Like many schools across the country, several of the 13 schools in the Santa Cruz City Schools District do not have the funds to own and operate a full cafeteria kitchen. Schools without kitchens usually can serve only pre-processed, frozen food that can be easily reheated, such as poultry patties and nuggets.

“Most of the schools have a re-therm oven,” or an oven only suited for heating food, says Smith. “So we make the food in our central kitchen, cool it, package it in serving containers, and then drive it by truck to the other schools.”
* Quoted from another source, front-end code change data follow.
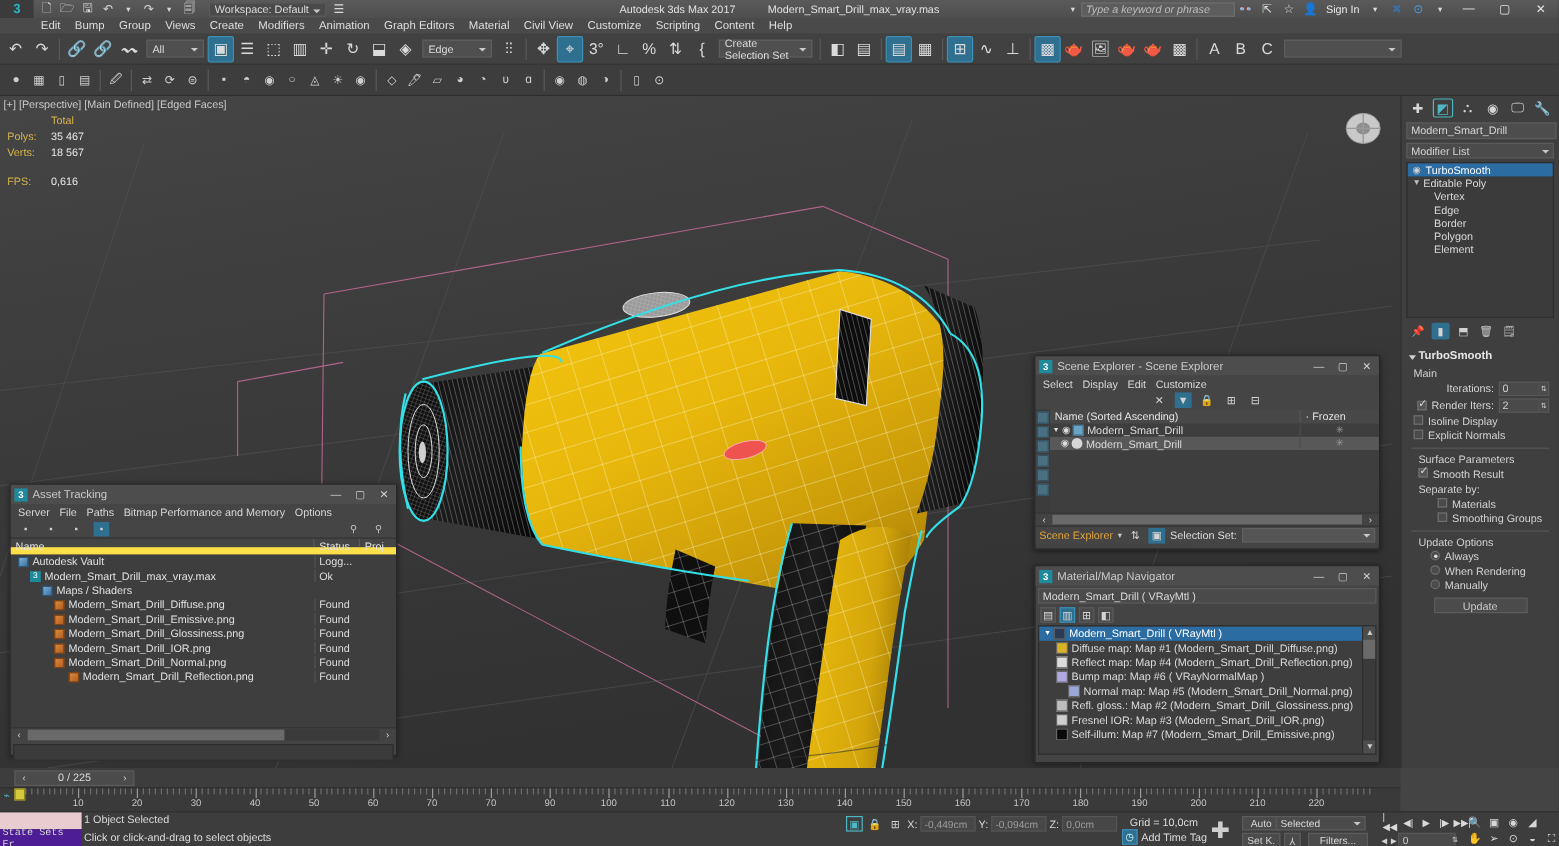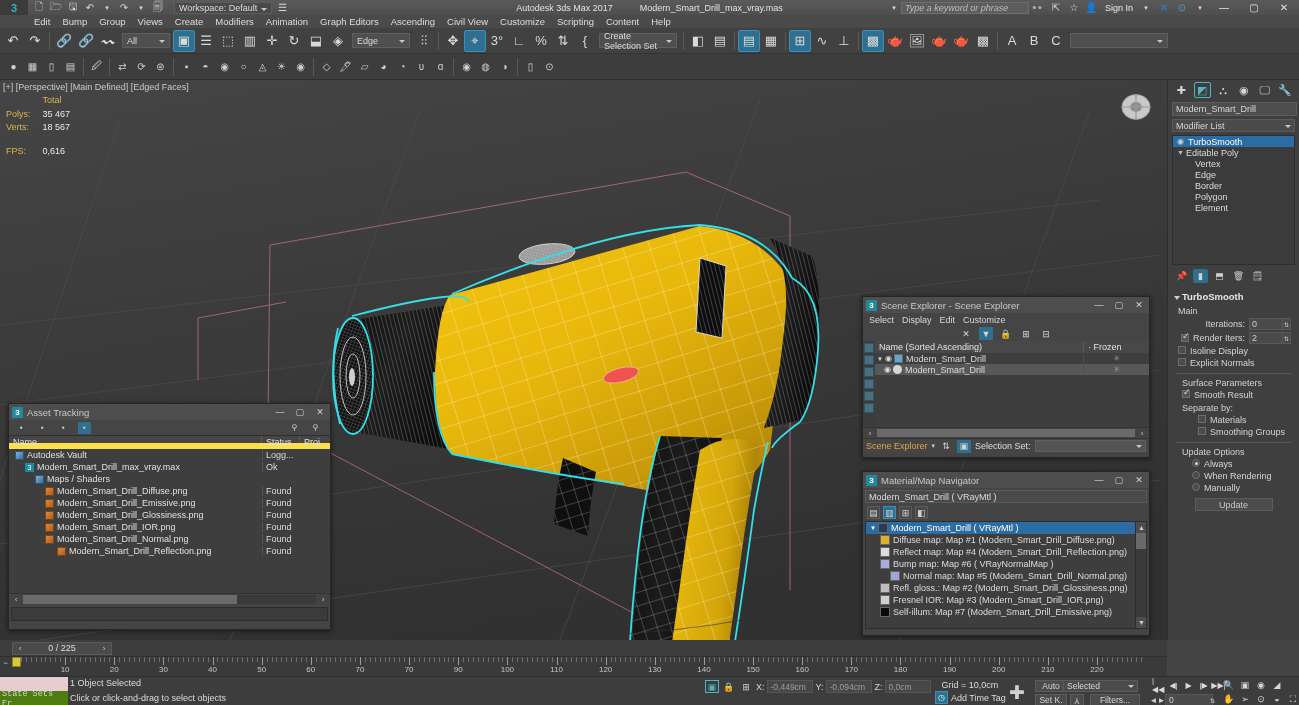"Ascending" span { text: Ascending -> Material }
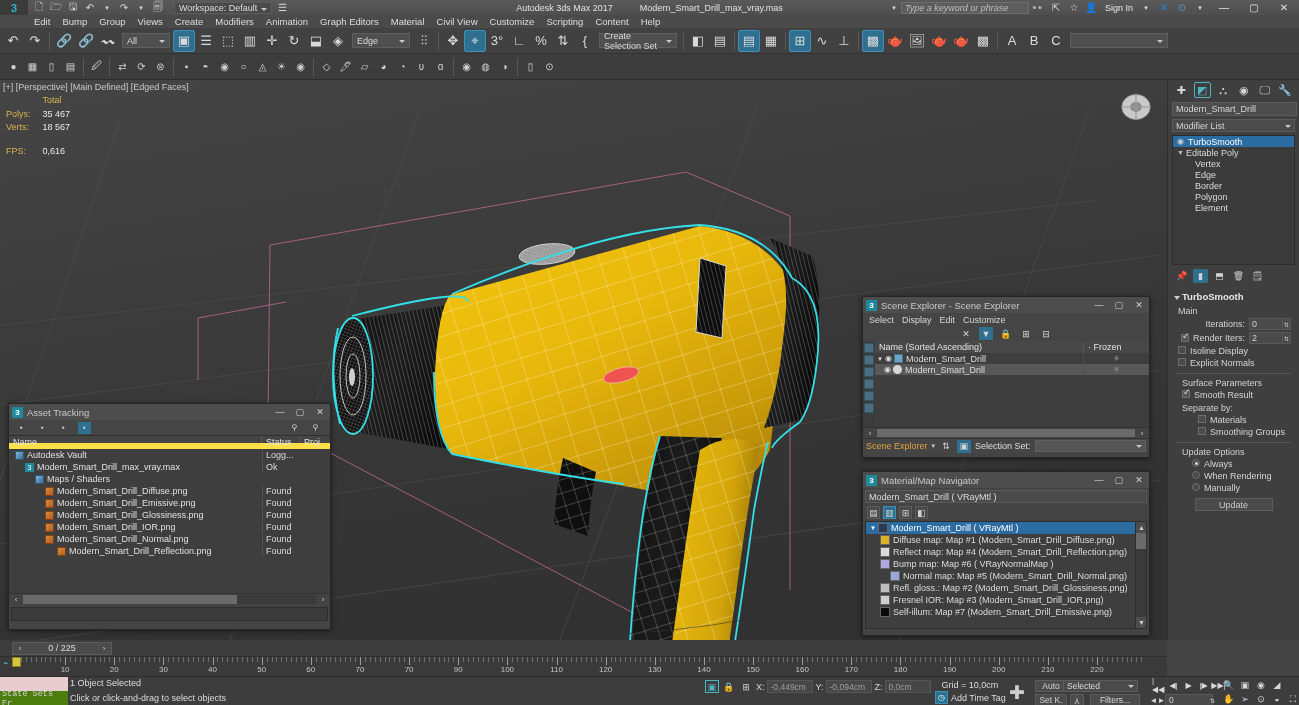"Server" div.win-menu { html: none -> <div> <span>Server</span> <span>File</span> <span>Paths</span> <span>Bitmap Performance and Memory</span> <span>Options</span> </div> }
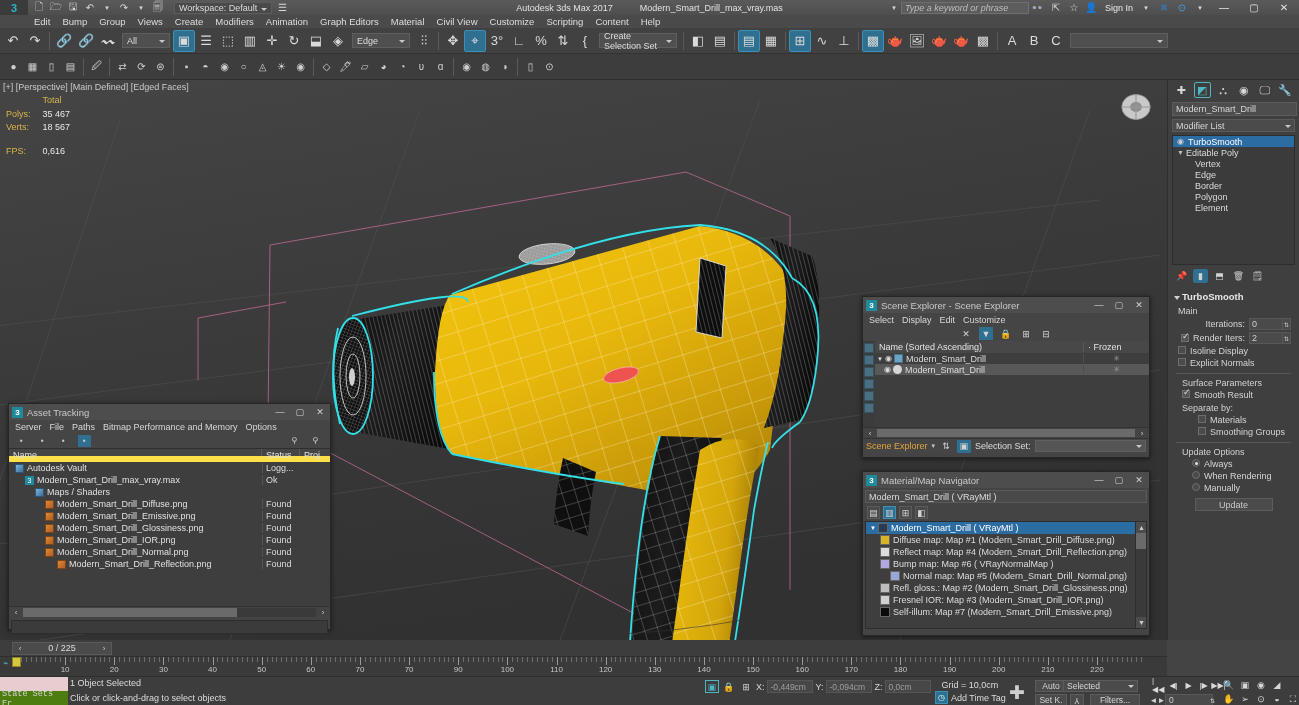"State Sets Er" .mx-statesets { background: #4d7c0f -> #4c1d95 }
One of Smith’s most popular lunches is a Chinese entrée, packed into the same white takeout boxes that a restaurant might use. “It’s more fun for the kids to get the food in an appropriate package,” he says.

But just like at Fisher Middle School, pizza is by far the Santa Cruz students’ favorite dish. Smith does what he can to make it healthy by giving it a cornmeal and whole-wheat crust, and using low-fat and low-sodium cheese and turkey pepperoni.

“This is not a glamorous job, and we work hard,” says Smith. “However, I know we’re making a positive impact on families.”